ベトナム和平協定(パリ和平協定)
【概説】
1973年1月にパリで署名された、ベトナム戦争の終結と和平合意に関する協定。米軍の完全撤退や内政不干渉などが定められ、事実上のアメリカの敗退によって長きにわたる泥沼の戦争に終止符を打った。日本においては、高度経済成長期の社会運動や外交政策、さらには東アジアの冷戦構造の変容に極めて大きな影響を与えた画期である。
ベトナム戦争と「後方基地」としての日本
ベトナム戦争中、日本は日米安全保障条約に基づき、直接の戦闘地域ではないものの、アメリカ軍の重要な後方支援・補給基地としての役割を担わされた。沖縄(当時はアメリカの施政権下、1972年に本土復帰)の米軍基地からはB52爆撃機が直接北ベトナムへ向けて出撃し、神奈川県の横須賀や相模原の米軍施設は艦船や戦車の修理・補給拠点となった。これにより、日本経済は「ベトナム特需」と呼ばれる軍需関連の恩恵を受け、高度経済成長をさらに加速させることとなった。

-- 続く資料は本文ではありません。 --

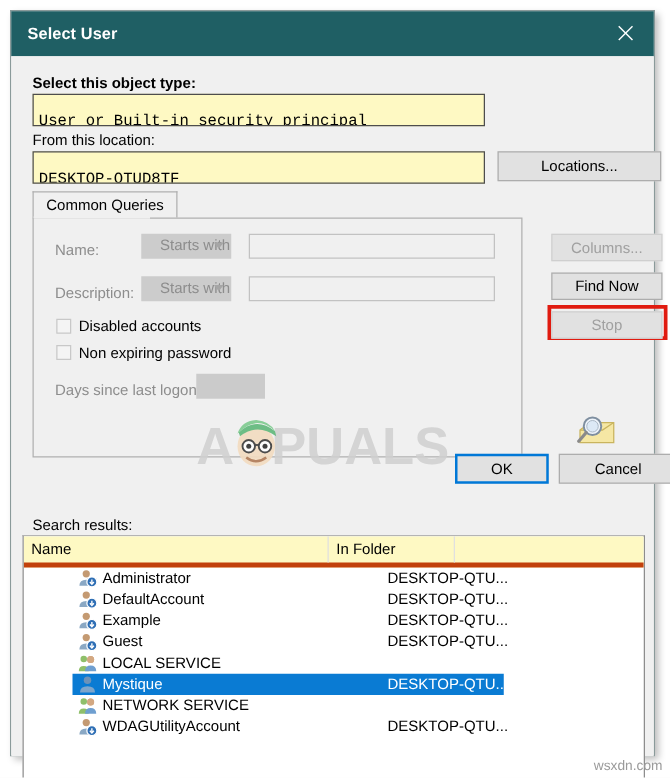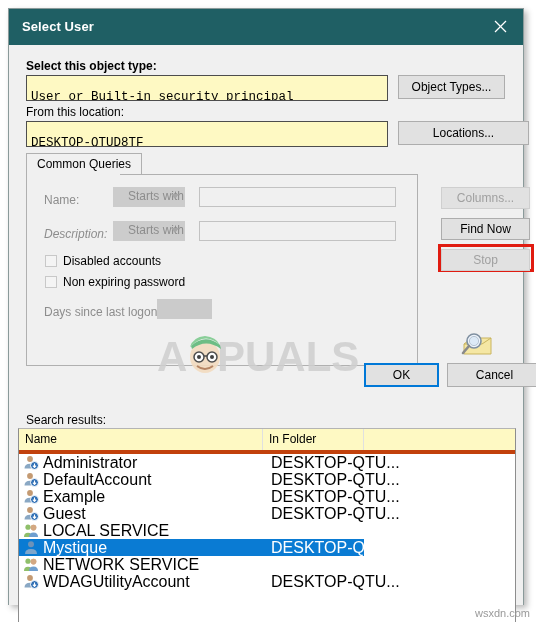"Object Types..." div.btn { html: <div>Object Types...</div> -> none }
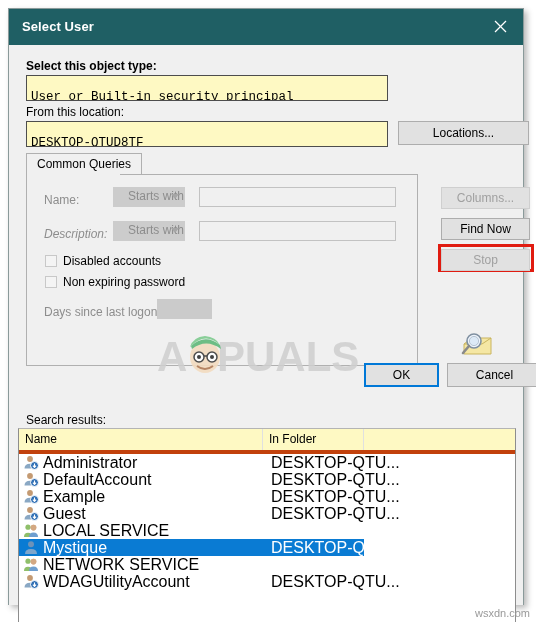"Description:" div.lbl { font-style: italic -> none }
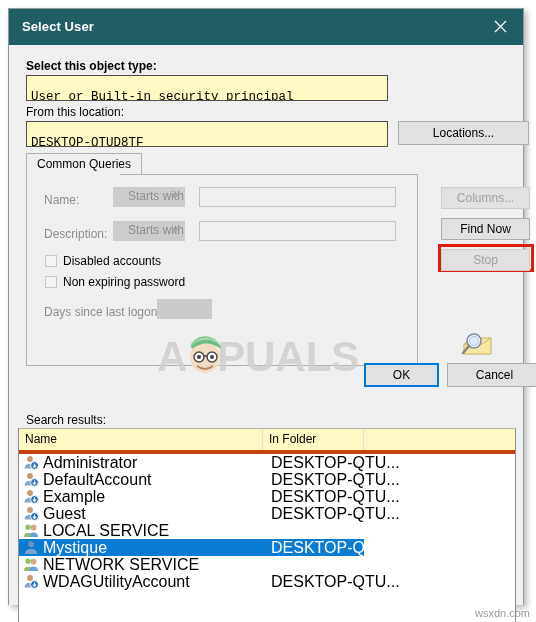"Administrator" .lv-row { font-size: 16px -> 12px; margin-left: none -> 39px }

一方で、戦争の悲惨さがテレビ報道などを通じて日本国民に広く伝わると、国内では急進的な学生運動や、小田実らによる「ベ平連(ベトナムに平和を!市民連合)」に代表される広範な市民反戦運動が巻き起こった。1973年のベトナム和平協定は、日本国内におけるこれらの一大反戦世論と社会運動がピークを迎える中で迎えられた合意であった。
多極化する国際情勢と協定の締結
1960年代末からアメリカ国内で反戦世論が高まり、財政赤字が深刻化する中、ニクソン大統領は米軍のベトナム撤退を模索し始めた。アメリカは1972年に電撃的な訪中を実現させて中国との関係改善に踏み切り、これを契機として冷戦の構図は米ソの二極対立から多極化へと移行した。こうした国際情勢の劇的な変化を背景に、1973年1月27日、パリにおいてアメリカ、南ベトナム、北ベトナム、南ベトナム共和国臨時革命政府の4者間でベトナム和平協定(パリ協定)が調印された。
協定に基づき米軍はベトナムから完全撤退し、アメリカのアジアにおける軍事介入政策は大きな挫折を迎えた。日本政府(当時は田中角栄内閣)は、この米軍撤退と地政学的な変化を見据え、1973年9月に北ベトナム(ベトナム民主共和国)との国交樹立に踏み切るなど、アジアにおける自主的な外交路線の模索を余儀なくされた。
戦後日本への影響とインドシナ難民問題
ベトナム和平協定の締結によって米軍は撤退したものの、南ベトナム政府と北ベトナム・解放戦線側の衝突は収まらず、1975年4月のサイゴン陥落によってベトナム戦争は完全に終結した。この過程で、共産化を恐れたり政変に巻き込まれたりした多数の人々が、小舟などで国外へ脱出する「ボートピープル(インドシナ難民)」となった。
日本政府は、国際社会からの批判や要請を受ける形で、1978年から段階的にこれら難民の定住受け入れを開始した。これは、それまで単一民族的な建前や排他的な移民・難民政策をとってきた日本社会にとって、本格的な多文化共生や人道的難民保護へと舵を切る重要な契機となった。ベトナム和平協定とその後の展開は、日本の外交のみならず、国内の社会制度や人権意識のあり方をも揺さぶる歴史的出来事であった。